• [THE PROBLEM]: Only the lines that hold the word "store" are wanted from this listing.

• [ENTRIES SHOWN]:

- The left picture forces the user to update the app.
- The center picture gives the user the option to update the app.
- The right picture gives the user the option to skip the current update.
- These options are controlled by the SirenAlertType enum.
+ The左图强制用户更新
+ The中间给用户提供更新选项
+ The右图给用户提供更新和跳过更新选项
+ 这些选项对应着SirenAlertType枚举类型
...
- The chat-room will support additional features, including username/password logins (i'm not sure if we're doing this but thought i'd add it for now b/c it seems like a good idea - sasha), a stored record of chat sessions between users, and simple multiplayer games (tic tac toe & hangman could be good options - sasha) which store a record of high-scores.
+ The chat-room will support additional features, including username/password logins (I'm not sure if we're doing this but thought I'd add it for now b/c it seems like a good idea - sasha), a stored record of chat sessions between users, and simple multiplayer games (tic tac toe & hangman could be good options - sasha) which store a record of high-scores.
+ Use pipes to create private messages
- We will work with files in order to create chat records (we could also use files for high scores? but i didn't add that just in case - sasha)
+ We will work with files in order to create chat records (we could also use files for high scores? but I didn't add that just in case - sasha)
...
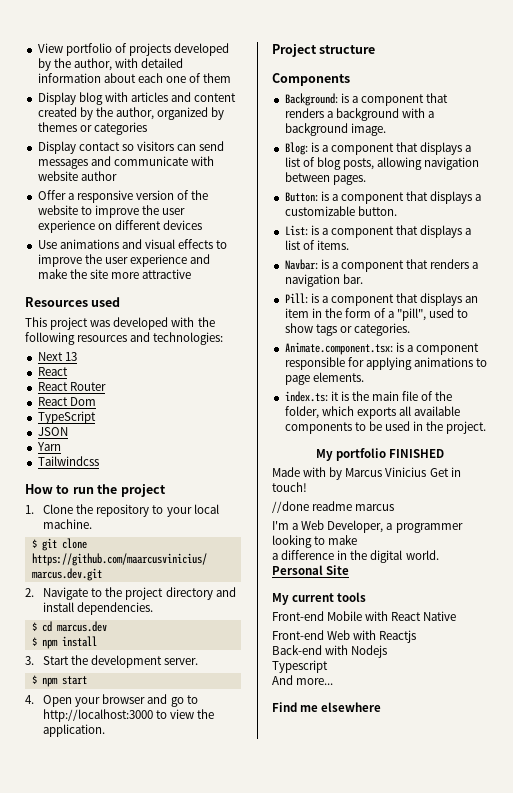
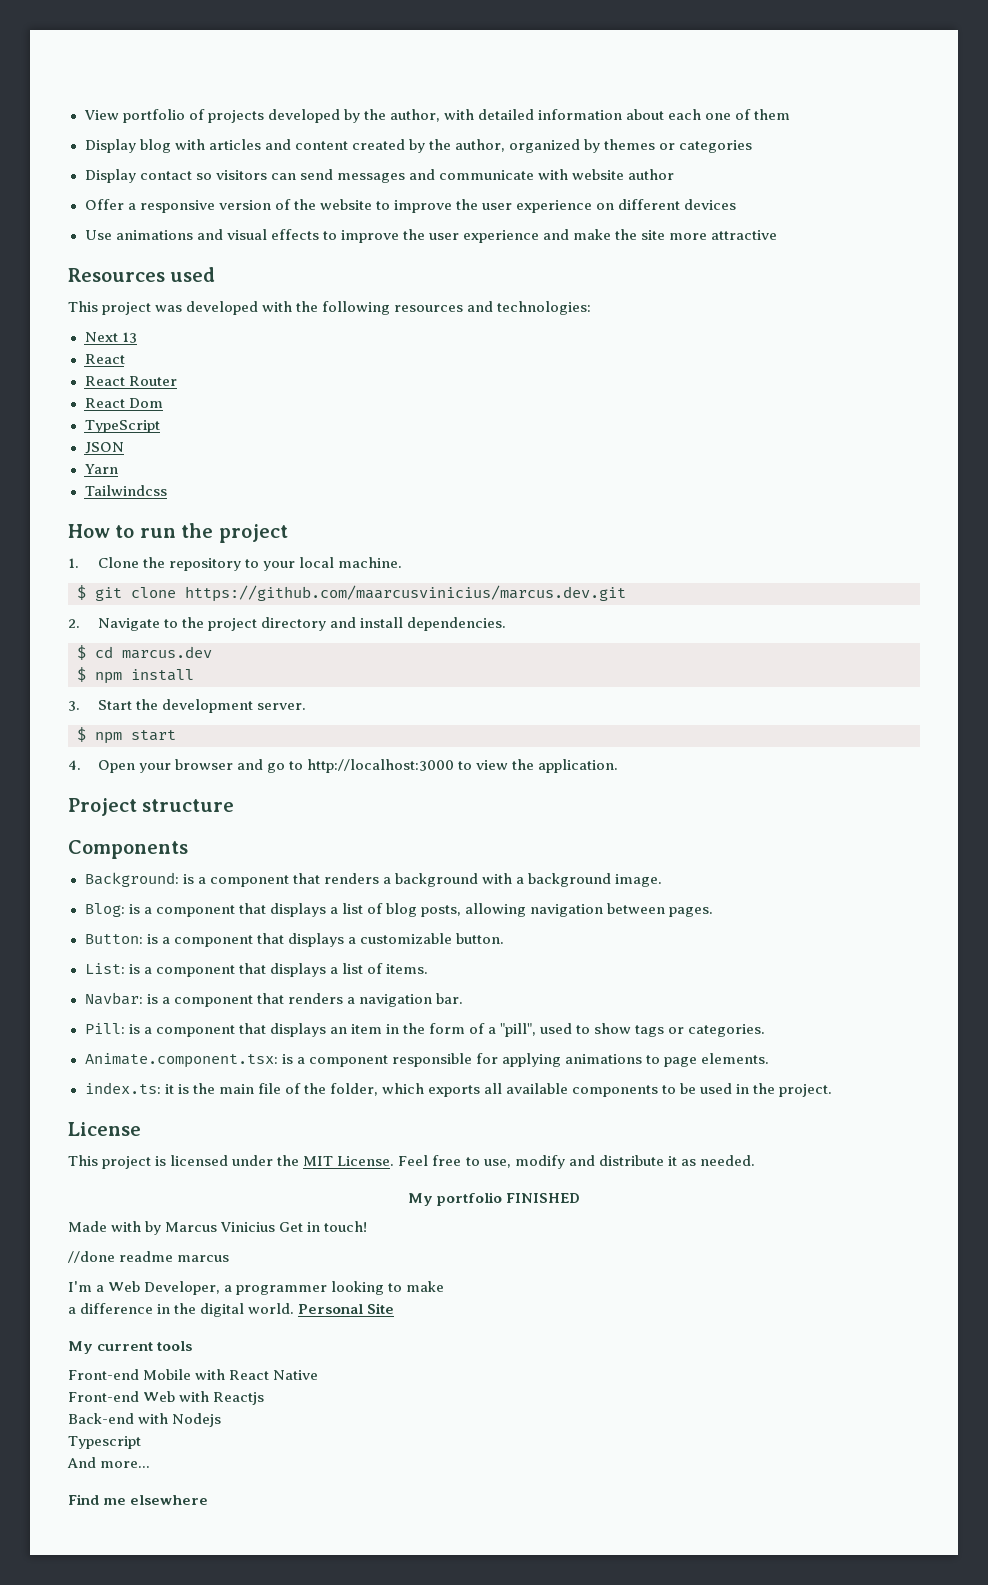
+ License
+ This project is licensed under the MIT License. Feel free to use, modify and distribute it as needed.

• [RESPONSE TO THE TASK]:
- The chat-room will support additional features, including username/password logins (i'm not sure if we're doing this but thought i'd add it for now b/c it seems like a good idea - sasha), a stored record of chat sessions between users, and simple multiplayer games (tic tac toe & hangman could be good options - sasha) which store a record of high-scores.
+ The chat-room will support additional features, including username/password logins (I'm not sure if we're doing this but thought I'd add it for now b/c it seems like a good idea - sasha), a stored record of chat sessions between users, and simple multiplayer games (tic tac toe & hangman could be good options - sasha) which store a record of high-scores.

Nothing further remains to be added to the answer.